Olay akışını özetlemek gerekirse; Söke Belediye Başkanlığında devlet memuru olarak çalışan başvurucu, kurumda parmak izi sistemi ile mesai takibine başlanması nedeniyle çalıştığı kuruma söz konusu uygulamanın kaldırılması için başvurmuştur. Başvurunun kurum tarafından reddedilmesi üzerine İdare Mahkemesinde bahse konu idari işlemin kaldırılması için dava açmıştır.

İdare Mahkemesince davanın kabulüne karar verilmiş, karara karşı kurum tarafından istinaf kanun yoluna başvurulmuştur. Bölge İdare Mahkemesi istinaf başvurusunun kabulü ile kesin olarak davanın reddine karar vermiştir.

Bunun üzerine başvurucu, parmak izi kayıt sistemi ile mesai takibi yapılması nedeniyle özel hayata saygı hakkı kapsamındaki kişisel verilerin korunmasını isteme hakkının ihlal edildiğini ileri sürerek Anayasa Mahkemesine başvurmuştur.

Anayasa’nın 20. Maddesi uyarınca kişisel veriler ancak kanunda öngörülen hallerde veya kişinin açık rızasının mevcut olması halinde işlenebilmektedir. Buna paralel olarak, 6698 Sayılı Kişisel Verilerin Korunması Kanunu’nun (“Kanun”) 6. Maddesinde bazı kişisel veri gruplarına özel bir önem atfedilmiş ve bunların ancak kişinin açık rıza göstermesi halinde ya da başkaca bir kanunda açıkça öngörülmesi hâlinde işlenebileceği belirtilmiştir. Bu hususta verilecek olan rızanın “açık rıza” olarak nitelendirilebilmesi için ise işlenecek kişisel verinin kapsamı, amacı, sınırları ve sonuçları hakkında veri sahibinin önceden yeterli bir biçimde bilgilendirilmesi, meşru bir amacın varlığı, kişisel verilerin korunması hakkında daha az bir müdahale ile meşru amacı gerçekleştirmeye yönelik başka bir yöntemin olmaması ve sadece amaçla sınırlı olarak işlenmesi gerektiği vurgulanmıştır. Dolayısıyla kişisel verilerin işlenmesinin ilgili kişinin iznine bağlı olarak gerçekleştirilse ve belirli bir amaca bağlı olsa bile açık rıza alınarak ilerlenmesinin aşırı miktarda veri toplanmasını meşrulaştırmayacağının, ölçülülük ilkesi ışığında ilgili kişilerden minimum düzeyde veri talep etme ilkesi ile uyumlu olmayacağının da altı çizilerek Kişisel Verileri Koruma Kurumu ile bu konudaki görüşünün aynı yönde olduğu belli edilmiştir.

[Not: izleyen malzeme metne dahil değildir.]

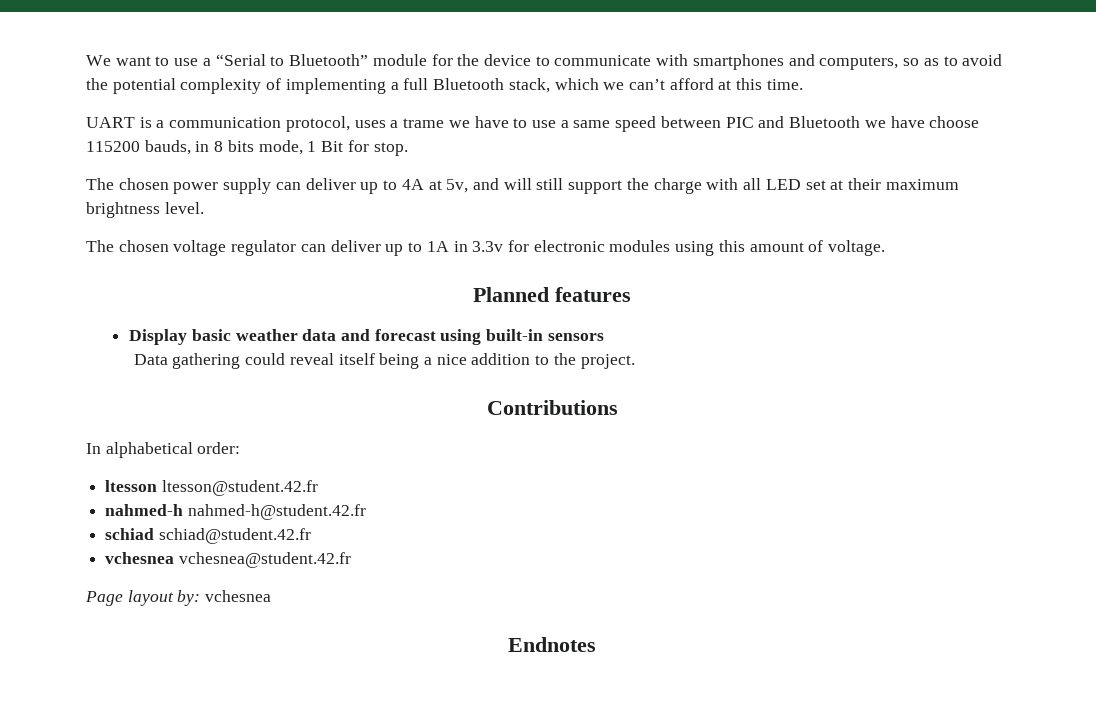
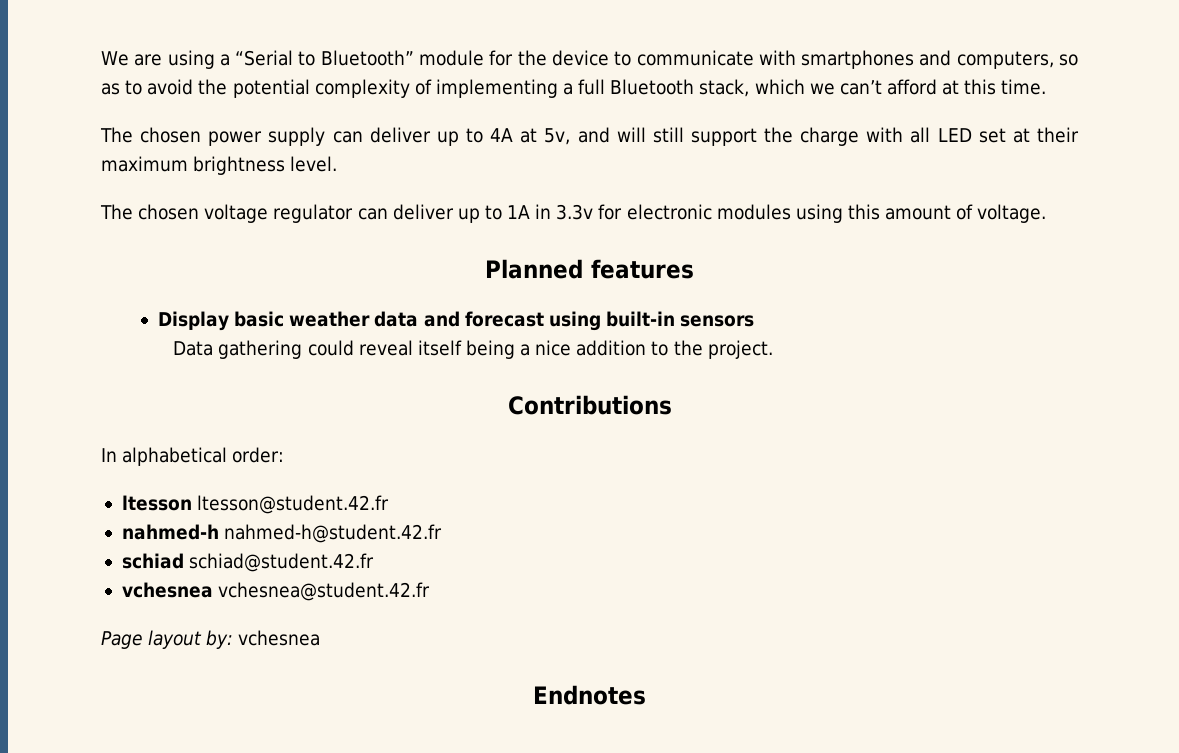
- We want to use a “Serial to Bluetooth” module for the device to communicate with smartphones and computers, so as to avoid the potential complexity of implementing a full Bluetooth stack, which we can’t afford at this time.
+ We are using a “Serial to Bluetooth” module for the device to communicate with smartphones and computers, so as to avoid the potential complexity of implementing a full Bluetooth stack, which we can’t afford at this time.
- UART is a communication protocol, uses a trame we have to use a same speed between PIC and Bluetooth we have choose 115200 bauds, in 8 bits mode, 1 Bit for stop.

Anayasa Mahkemesince konu ile ilgili mevzuat incelendiğinde 657 sayılı Devlet Memurları Kanunu uyarınca devlet memurlarının çalışma saatleri ile günlük çalışma saatlerinin başlama ve bitme saatlerinin idare tarafından kontrol edilebilmesine ilişkin hükmün mevcut olduğu görülmekle birlikte bu kontrolün nasıl sağlanacağına ilişkin herhangi bir yöntemin yer almadığı görülmüştür. Benzer şekilde 5393 sayılı Belediye Kanunu’nda da belediye başkanına belediye teşkilatını sevk ve idare etme yetkisi tanınmış fakat bu yetkiyi kullanma kapsamı belirlenmemiştir. Bu durumda, başkaca kanunlarda işe giriş çıkış takibi kapsamında biyometrik verilerin işlenebileceğine dair açık bir düzenleme olmadığı sonucuna ulaşılmıştır.

Sonuç olarak, Anayasa Mahkemesi kanuni dayanağı olmaksızın özel nitelikli kişisel verilerin idare tarafından işlenmesi nedeniyle özel hayata saygı kapsamındaki kişisel verilerin korunmasını isteme hakkının ihlal edildiği sonucuna ulaşmış ve biyometrik verinin mesai takibi gibi amaçlarla işlenmesine olan negatif yaklaşımını açıkça ortaya koymuştur.